Neuralangelo: NVIDIA's New AI Model Turns 2D Videos into 3D Structures

Leading artificial intelligence (AI) company and chip manufacturer Nvidia has introduced its latest addition to their impressive lineup of AI tools called Neuralangelo.

Meet Neuralangelo, an advanced AI model designed to revolutionize the transformation of 2D video clips into highly detailed 3D structures. Powered by neural networks and cutting-edge algorithms for 3D reconstruction, Neuralangelo has the ability to generate virtual replicas of real-world objects with astonishing realism.

The name Neuralangelo pays homage to the renowned Italian sculptor and painter, Michelangelo, whose artistic brilliance during the Renaissance era produced iconic works such as the sculpture of David and the breathtaking paintings adorning the Sistine Chapel ceiling.

In a remarkable demonstration, Neuralangelo showcases its capabilities by recreating a diverse range of objects, from the timeless beauty of Michelangelo’s David to the ordinary yet familiar sight of a flatbed truck.

Through the utilization of Neuralangelo, the boundaries between the 2D and 3D realms are seamlessly bridged. This breakthrough AI model opens up endless possibilities for industries such as architecture, entertainment, and virtual reality, enabling the creation of immersive experiences and accurate virtual representations of physical objects.

Nvidia’s Neuralangelo marks a significant milestone in the field of AI-driven video transformation, propelling us into an era where the conversion of flat footage into captivating 3D structures is now within reach. With its remarkable capabilities, Neuralangelo is poised to reshape the way we perceive and interact with visual content, ushering in a new era of virtual creativity and innovation.

The AI model emerged from a study done in collaboration with the NVIDIA research team and the Johns Hopkins University in Maryland, U.S.

Neuralangelo is one of nearly 30 projects by NVIDIA Research to be presented at the Conference on Computer Vision and Pattern Recognition (CVPR), taking place June 18-22 in Vancouver. The papers span topics including pose estimation, 3D reconstruction, and video generation, said the company in a blog.

Multiple Images Observed From Different Viewpoints

How it works is that the AI-powered model will observe the depth, shape, and size of the characters or objects in a 2D video from multiple angles. Neuralangelo will at first create an initial 3D representation of the scene and then will optimize the render to enhance it further to lift the intricate details and textures.

Creative professionals can then use the 3D outcome in design applications, editing them further for use in art, video game development, and robotics, said the company in a blog. It also equips users with the capability of creating digital twins of the real world using ubiquitous mobile devices.
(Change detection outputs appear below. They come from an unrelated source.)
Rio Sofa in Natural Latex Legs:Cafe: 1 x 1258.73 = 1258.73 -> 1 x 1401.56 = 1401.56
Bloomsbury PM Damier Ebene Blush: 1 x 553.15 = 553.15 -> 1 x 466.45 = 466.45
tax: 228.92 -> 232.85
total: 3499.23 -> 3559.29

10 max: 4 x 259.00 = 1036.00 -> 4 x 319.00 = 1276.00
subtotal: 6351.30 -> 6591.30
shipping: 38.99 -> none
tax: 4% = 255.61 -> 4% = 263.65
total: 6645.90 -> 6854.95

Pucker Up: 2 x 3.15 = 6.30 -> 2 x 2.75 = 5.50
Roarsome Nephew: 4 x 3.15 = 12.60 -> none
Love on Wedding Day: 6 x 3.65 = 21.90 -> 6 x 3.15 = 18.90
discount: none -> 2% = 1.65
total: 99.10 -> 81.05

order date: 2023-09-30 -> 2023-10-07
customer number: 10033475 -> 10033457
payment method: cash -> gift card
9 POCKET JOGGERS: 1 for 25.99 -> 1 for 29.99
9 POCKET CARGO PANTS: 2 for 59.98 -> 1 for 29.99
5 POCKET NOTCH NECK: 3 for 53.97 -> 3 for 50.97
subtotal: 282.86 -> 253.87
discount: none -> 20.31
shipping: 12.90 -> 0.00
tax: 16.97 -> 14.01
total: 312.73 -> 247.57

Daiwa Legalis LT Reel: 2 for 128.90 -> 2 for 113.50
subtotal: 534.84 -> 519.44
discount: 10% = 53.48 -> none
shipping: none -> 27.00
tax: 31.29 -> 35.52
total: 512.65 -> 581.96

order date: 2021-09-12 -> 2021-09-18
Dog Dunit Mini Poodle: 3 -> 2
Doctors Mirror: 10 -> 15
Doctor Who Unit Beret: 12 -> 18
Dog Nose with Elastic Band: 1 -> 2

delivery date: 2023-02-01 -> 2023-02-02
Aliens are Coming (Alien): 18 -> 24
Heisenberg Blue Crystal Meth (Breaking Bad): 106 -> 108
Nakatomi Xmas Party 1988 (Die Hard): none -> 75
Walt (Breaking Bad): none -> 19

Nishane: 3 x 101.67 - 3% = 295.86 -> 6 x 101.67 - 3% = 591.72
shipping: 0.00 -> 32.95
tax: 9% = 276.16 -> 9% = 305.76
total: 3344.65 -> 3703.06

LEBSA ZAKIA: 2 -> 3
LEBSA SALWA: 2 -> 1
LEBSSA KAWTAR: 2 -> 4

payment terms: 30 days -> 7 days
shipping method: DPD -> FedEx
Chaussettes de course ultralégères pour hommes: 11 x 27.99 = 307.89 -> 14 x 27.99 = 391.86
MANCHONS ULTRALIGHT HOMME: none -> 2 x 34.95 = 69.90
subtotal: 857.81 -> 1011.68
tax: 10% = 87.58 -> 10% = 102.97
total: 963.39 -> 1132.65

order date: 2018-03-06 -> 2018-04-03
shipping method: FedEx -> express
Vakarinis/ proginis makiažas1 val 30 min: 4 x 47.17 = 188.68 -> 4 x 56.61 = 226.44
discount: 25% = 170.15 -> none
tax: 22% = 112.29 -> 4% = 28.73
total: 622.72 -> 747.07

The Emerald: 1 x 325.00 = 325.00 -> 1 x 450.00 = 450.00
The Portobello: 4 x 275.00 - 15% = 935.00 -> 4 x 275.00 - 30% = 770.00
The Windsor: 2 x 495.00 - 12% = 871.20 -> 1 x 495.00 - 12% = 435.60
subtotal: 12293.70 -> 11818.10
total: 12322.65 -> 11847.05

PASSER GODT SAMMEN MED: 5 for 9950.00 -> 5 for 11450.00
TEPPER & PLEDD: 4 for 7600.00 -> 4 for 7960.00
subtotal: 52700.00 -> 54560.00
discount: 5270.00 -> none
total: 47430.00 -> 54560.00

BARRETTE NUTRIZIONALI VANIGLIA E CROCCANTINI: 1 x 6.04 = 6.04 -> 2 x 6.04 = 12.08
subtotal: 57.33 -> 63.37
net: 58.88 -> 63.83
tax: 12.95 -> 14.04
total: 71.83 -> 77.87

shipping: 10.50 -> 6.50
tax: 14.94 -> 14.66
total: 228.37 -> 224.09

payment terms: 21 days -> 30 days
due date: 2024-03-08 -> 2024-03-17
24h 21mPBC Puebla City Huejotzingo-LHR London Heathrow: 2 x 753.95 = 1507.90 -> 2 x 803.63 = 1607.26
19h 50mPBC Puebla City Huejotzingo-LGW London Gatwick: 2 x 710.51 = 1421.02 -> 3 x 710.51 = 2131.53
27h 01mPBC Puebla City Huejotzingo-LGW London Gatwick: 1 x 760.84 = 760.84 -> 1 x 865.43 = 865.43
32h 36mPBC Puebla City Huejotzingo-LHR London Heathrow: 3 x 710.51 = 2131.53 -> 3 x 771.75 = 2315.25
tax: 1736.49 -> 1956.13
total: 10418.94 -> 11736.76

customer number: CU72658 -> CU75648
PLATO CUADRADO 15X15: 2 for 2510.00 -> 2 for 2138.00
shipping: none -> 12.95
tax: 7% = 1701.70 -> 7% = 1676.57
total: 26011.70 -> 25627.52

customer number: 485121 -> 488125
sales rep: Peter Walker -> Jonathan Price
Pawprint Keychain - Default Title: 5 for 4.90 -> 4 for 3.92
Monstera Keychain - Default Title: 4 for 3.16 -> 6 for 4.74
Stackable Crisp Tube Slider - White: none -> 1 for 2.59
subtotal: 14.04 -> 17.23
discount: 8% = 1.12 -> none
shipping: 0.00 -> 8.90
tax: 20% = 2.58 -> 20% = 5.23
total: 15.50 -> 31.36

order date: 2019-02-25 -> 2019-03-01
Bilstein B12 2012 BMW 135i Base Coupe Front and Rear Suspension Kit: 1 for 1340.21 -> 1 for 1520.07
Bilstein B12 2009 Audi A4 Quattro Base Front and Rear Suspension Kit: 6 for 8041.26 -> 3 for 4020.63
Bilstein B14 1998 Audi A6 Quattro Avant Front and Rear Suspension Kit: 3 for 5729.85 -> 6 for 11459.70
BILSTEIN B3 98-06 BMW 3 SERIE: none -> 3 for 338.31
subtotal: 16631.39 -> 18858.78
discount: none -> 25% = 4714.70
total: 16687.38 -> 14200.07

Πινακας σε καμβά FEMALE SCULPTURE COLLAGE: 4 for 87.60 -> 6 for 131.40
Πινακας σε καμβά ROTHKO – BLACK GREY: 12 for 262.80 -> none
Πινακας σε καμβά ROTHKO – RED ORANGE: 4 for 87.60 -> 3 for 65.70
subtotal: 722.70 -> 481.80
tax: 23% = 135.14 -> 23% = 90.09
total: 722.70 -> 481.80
Many are wondering what this means for the gaming industry, in which Nvidia’s graphic cards are a leader. The company recently announced the Nvidia RTX 4060 Ti, an upgrade after RTX 4070.

“The 3D reconstruction capabilities Neuralangelo offers will be a huge benefit to creators, helping them recreate the real world in the digital world,” said Ming-Yu Liu, senior director of research and co-author of the paper, in the blog.

“This tool will eventually enable developers to import detailed objects — whether small statues or massive buildings — into virtual environments for video games or industrial digital twins,” she added.

As one Twitter user described it as ‘photogrammetry on steroids,’ neural surface reconstruction methods used in Neuralangelo have shown potential in overcoming ambiguous observations like large areas of homogeneous colors, repetitive texture patterns, or strong color variations. Photogrammetry is a technique that uses photos as the primary medium for the measurement of physical objects.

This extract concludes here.